User interface change data
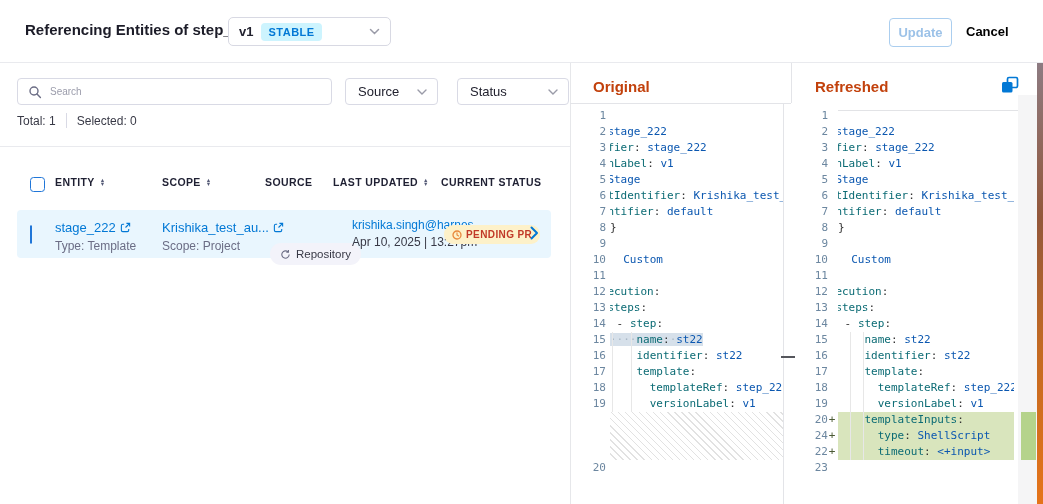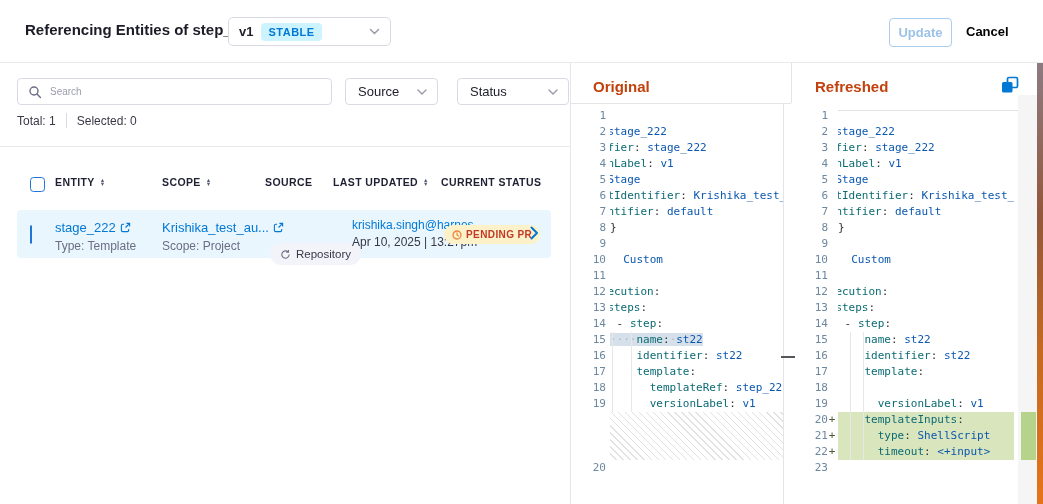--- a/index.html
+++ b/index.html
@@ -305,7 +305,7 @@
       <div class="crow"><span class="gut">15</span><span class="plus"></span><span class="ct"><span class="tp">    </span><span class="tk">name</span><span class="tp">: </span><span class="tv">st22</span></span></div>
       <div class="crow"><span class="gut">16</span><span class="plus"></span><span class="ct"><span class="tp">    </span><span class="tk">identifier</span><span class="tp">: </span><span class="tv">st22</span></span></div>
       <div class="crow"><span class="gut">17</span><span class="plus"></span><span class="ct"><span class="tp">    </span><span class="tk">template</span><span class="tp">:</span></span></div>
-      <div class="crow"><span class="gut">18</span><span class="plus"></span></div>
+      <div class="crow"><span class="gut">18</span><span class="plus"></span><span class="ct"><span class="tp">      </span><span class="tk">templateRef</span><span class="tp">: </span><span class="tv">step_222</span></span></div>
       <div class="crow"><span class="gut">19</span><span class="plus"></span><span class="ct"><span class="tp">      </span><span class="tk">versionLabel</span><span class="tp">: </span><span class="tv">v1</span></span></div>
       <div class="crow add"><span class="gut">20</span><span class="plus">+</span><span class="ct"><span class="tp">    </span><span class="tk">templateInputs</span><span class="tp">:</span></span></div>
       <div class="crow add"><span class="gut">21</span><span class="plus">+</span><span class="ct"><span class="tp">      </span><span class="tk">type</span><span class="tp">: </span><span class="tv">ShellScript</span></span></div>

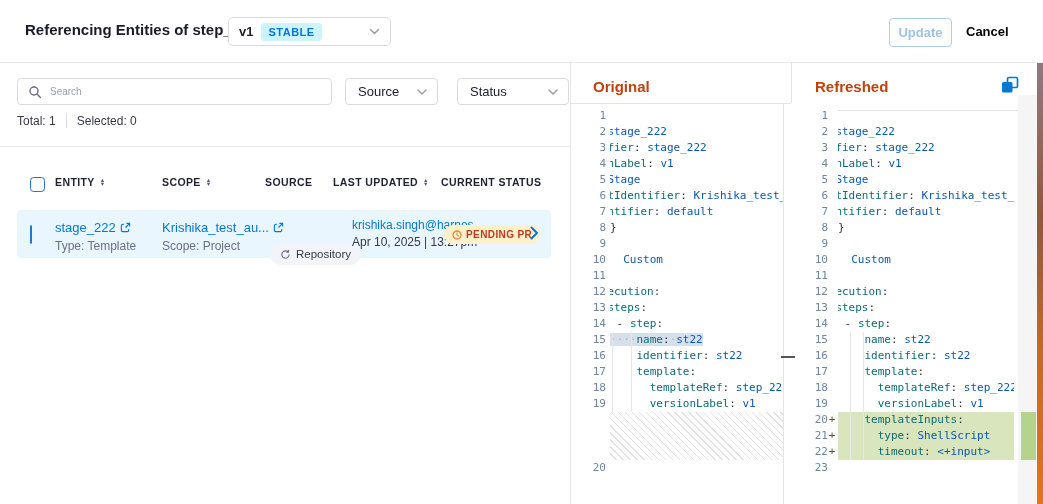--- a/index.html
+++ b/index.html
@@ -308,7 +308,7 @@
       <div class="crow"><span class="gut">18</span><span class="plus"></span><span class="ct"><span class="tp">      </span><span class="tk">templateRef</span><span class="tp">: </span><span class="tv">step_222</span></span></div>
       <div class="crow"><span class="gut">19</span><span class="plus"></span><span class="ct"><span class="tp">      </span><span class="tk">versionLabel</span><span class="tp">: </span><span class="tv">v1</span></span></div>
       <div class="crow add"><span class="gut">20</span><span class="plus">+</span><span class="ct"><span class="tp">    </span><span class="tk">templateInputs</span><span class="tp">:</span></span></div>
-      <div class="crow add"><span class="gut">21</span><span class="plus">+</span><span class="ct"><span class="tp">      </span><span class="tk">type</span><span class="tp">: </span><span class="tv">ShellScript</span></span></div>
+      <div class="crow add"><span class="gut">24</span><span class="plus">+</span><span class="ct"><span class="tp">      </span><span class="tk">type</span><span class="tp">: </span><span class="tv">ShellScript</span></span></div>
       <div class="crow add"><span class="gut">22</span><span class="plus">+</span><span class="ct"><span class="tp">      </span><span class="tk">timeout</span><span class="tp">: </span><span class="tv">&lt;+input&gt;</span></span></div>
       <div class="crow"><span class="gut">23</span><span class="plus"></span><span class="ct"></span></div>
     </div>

### Brief
Set each line of the records down again exactly as it reads. Omit the pictures.

### Response area
--- a/index.html
+++ b/index.html
@@ -305,7 +305,7 @@
       <div class="crow"><span class="gut">15</span><span class="plus"></span><span class="ct"><span class="tp">    </span><span class="tk">name</span><span class="tp">: </span><span class="tv">st22</span></span></div>
       <div class="crow"><span class="gut">16</span><span class="plus"></span><span class="ct"><span class="tp">    </span><span class="tk">identifier</span><span class="tp">: </span><span class="tv">st22</span></span></div>
       <div class="crow"><span class="gut">17</span><span class="plus"></span><span class="ct"><span class="tp">    </span><span class="tk">template</span><span class="tp">:</span></span></div>
-      <div class="crow"><span class="gut">18</span><span class="plus"></span></div>
+      <div class="crow"><span class="gut">18</span><span class="plus"></span><span class="ct"><span class="tp">      </span><span class="tk">templateRef</span><span class="tp">: </span><span class="tv">step_222</span></span></div>
       <div class="crow"><span class="gut">19</span><span class="plus"></span><span class="ct"><span class="tp">      </span><span class="tk">versionLabel</span><span class="tp">: </span><span class="tv">v1</span></span></div>
       <div class="crow add"><span class="gut">20</span><span class="plus">+</span><span class="ct"><span class="tp">    </span><span class="tk">templateInputs</span><span class="tp">:</span></span></div>
       <div class="crow add"><span class="gut">21</span><span class="plus">+</span><span class="ct"><span class="tp">      </span><span class="tk">type</span><span class="tp">: </span><span class="tv">ShellScript</span></span></div>

--- a/index.html
+++ b/index.html
@@ -308,7 +308,7 @@
       <div class="crow"><span class="gut">18</span><span class="plus"></span><span class="ct"><span class="tp">      </span><span class="tk">templateRef</span><span class="tp">: </span><span class="tv">step_222</span></span></div>
       <div class="crow"><span class="gut">19</span><span class="plus"></span><span class="ct"><span class="tp">      </span><span class="tk">versionLabel</span><span class="tp">: </span><span class="tv">v1</span></span></div>
       <div class="crow add"><span class="gut">20</span><span class="plus">+</span><span class="ct"><span class="tp">    </span><span class="tk">templateInputs</span><span class="tp">:</span></span></div>
-      <div class="crow add"><span class="gut">21</span><span class="plus">+</span><span class="ct"><span class="tp">      </span><span class="tk">type</span><span class="tp">: </span><span class="tv">ShellScript</span></span></div>
+      <div class="crow add"><span class="gut">24</span><span class="plus">+</span><span class="ct"><span class="tp">      </span><span class="tk">type</span><span class="tp">: </span><span class="tv">ShellScript</span></span></div>
       <div class="crow add"><span class="gut">22</span><span class="plus">+</span><span class="ct"><span class="tp">      </span><span class="tk">timeout</span><span class="tp">: </span><span class="tv">&lt;+input&gt;</span></span></div>
       <div class="crow"><span class="gut">23</span><span class="plus"></span><span class="ct"></span></div>
     </div>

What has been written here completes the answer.